Announcements (and Zoom link) related to this group are distributed on our mailing list. If possible, please use your institutional email when joining.

Next Talk

Wednesday, Feb 1, 2023 at 4pm ET

Title: The Neural Covariance SDE: Shaped Infinite Depth-and-Width Networks at Initialization

Mufan (Bill) Li and Daniel Roy. University of Toronto

Abstract. The logit outputs of a feedforward neural network at initialization are conditionally Gaussian, given a random covariance matrix defined by the penultimate layer. In this work, we study the distribution of this random matrix. Recent work has shown that shaping the activation function as network depth grows large is necessary for this covariance matrix to be non-degenerate.
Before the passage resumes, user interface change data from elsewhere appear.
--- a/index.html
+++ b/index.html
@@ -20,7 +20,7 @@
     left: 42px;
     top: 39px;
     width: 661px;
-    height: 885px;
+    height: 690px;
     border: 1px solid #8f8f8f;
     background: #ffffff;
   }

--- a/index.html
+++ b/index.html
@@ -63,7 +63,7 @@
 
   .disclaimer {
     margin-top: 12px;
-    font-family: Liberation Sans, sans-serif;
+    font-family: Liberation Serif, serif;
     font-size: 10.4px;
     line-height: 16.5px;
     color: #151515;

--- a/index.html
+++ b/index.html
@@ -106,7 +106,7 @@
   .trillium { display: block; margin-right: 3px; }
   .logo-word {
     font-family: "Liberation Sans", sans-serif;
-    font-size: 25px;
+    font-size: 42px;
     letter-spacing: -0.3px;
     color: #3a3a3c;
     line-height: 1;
However, the current infinite-width-style understanding of this shaping method is unsatisfactory for large depth: infinite-width analyses ignore the microscopic fluctuations from layer to layer, but these fluctuations accumulate over many layers. To overcome this shortcoming, we study the random covariance matrix in the shaped infinite-depth-and-width limit. We identify the precise scaling of the activation function necessary to arrive at a non-trivial limit, and show that the random covariance matrix is governed by a stochastic differential equation (SDE) that we call the Neural Covariance SDE. Using simulations, we show that the SDE closely matches the distribution of the random covariance matrix of finite networks. Additionally, we recover an if-and-only-if condition for exploding and vanishing norms of large shaped networks based on the activation function.

Mufan (Bill) Li

Mufan (Bill) Li is a PhD candidate in the Department of Statistical Sciences at the University of Toronto, supervised by Daniel Roy and Murat Erdogdu. His work has been recognized by a MITACS Accelerate Fellowship, four Ontario Graduate Scholarships, and a Student Presentation Award at the 2021 Statistical Society of Canada (SSC) meeting. Mufan’s research is primarily focused on deep learning theory and, in particular, the study of infinite-depth-and-width limits, as well as on sampling algorithms based on Langevin diffusion.
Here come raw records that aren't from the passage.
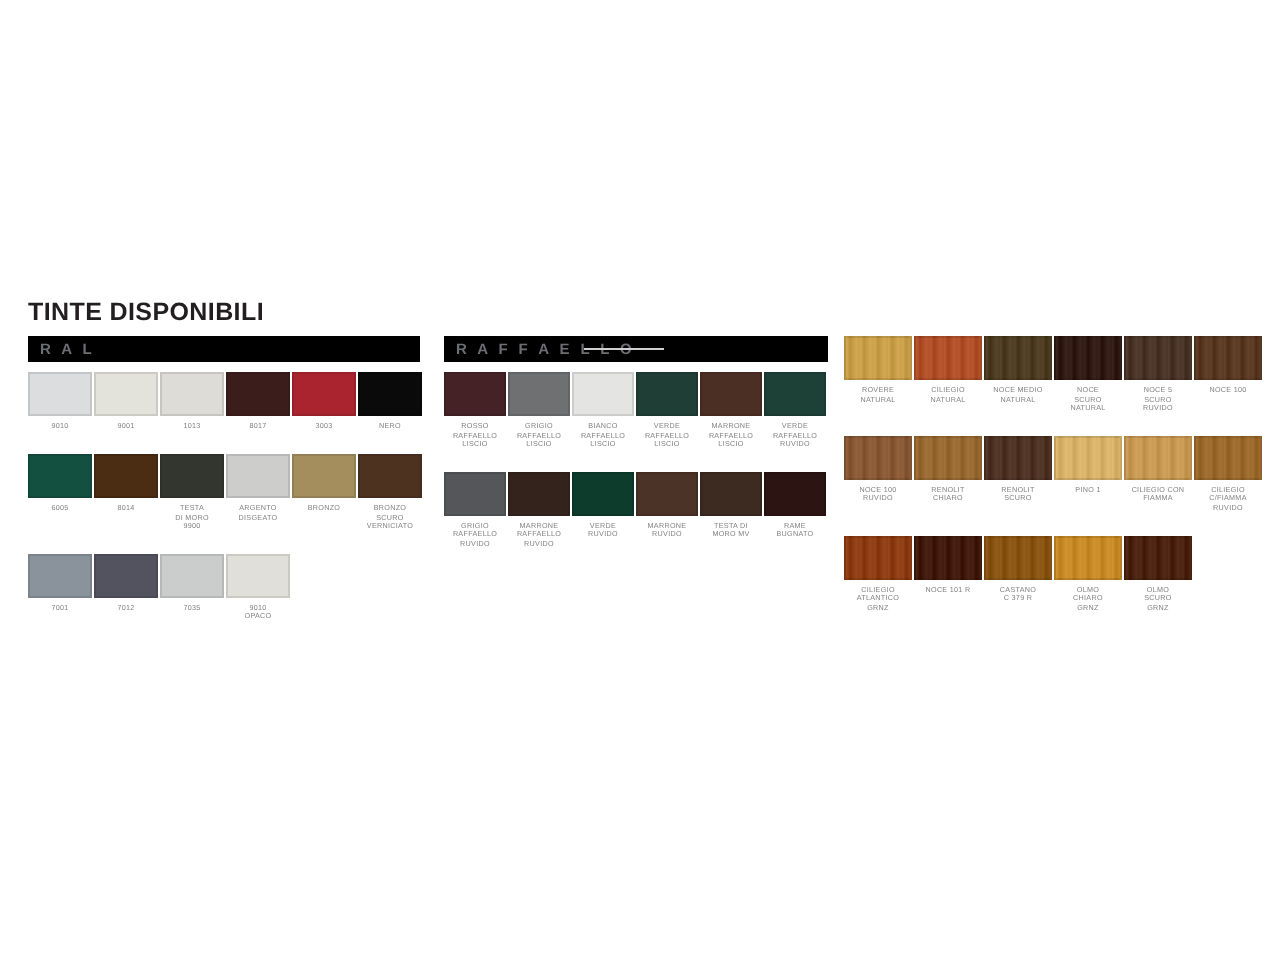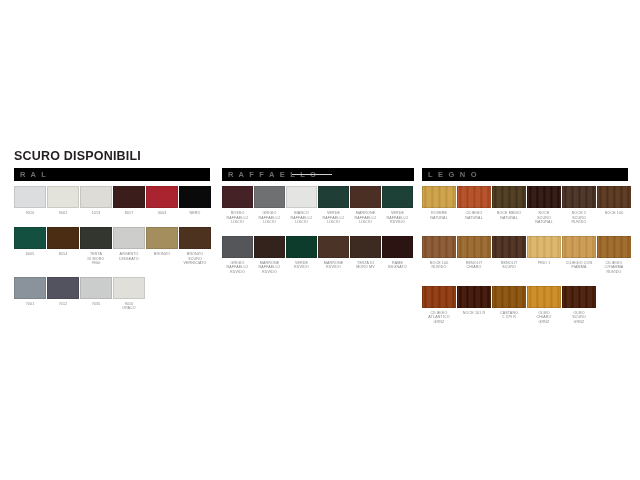--- a/index.html
+++ b/index.html
@@ -94,7 +94,7 @@
 
 <div id="page">
 
-  <div class="main-title">SCURO DISPONIBILI</div>
+  <div class="main-title">TINTE DISPONIBILI</div>
 
   <div class="panel" id="panel-ral">
     <div class="panel-header">

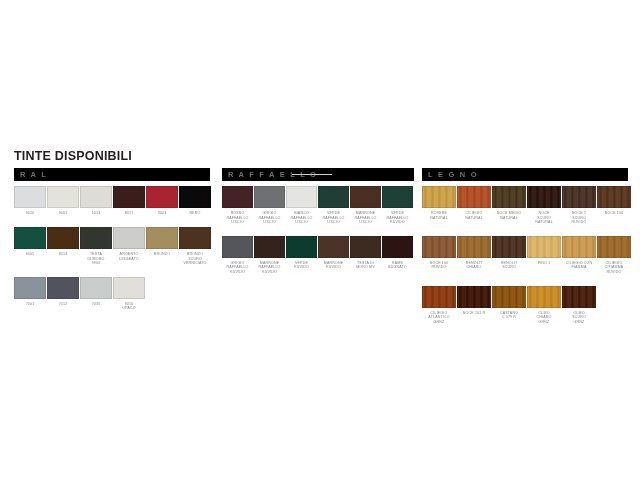--- a/index.html
+++ b/index.html
@@ -264,9 +264,6 @@
   </div>
 
   <div class="panel" id="panel-legno">
-    <div class="panel-header">
-      <span class="panel-title">L E G N O</span>
-    </div>
     <div class="panel-body">
         <div class="sw-row">
           <div class="sw-cell">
Website: https://mufan-li.github.io/

Daniel Roy

Daniel Roy is an Associate Professor in the Department of Statistical Sciences at the University of Toronto, with cross appointments in Computer Science and Electrical and Computer Engineering. He also holds a CIFAR Canada AI Chair at the Vector Institute. Roy's research spans machine learning, mathematical statistics, and theoretical computer science. Roy is a recipient of an NSERC Discovery Accelerator Award, Ontario Early Research Award, and a Google Faculty Research Award. Roy serves as an action editor for the Journal of Machine Learning Research and Transactions of Machine Learning Research, senior area chair for the International Conference on Learning Representations, and area chair for NeurIPS, ICML, COLT, and other ML conferences. Prior to joining Toronto, Roy was a Research Fellow of Emmanuel College and Newton International Fellow of the Royal Society and Royal Academy of Engineering, hosted by the University of Cambridge. Roy completed his doctorate in Computer Science at the Massachusetts Institute of Technology, where his dissertation was awarded the MIT EECS Sprowls Award, given to the top dissertation in computer science in that year.

Website: http://danroy.org/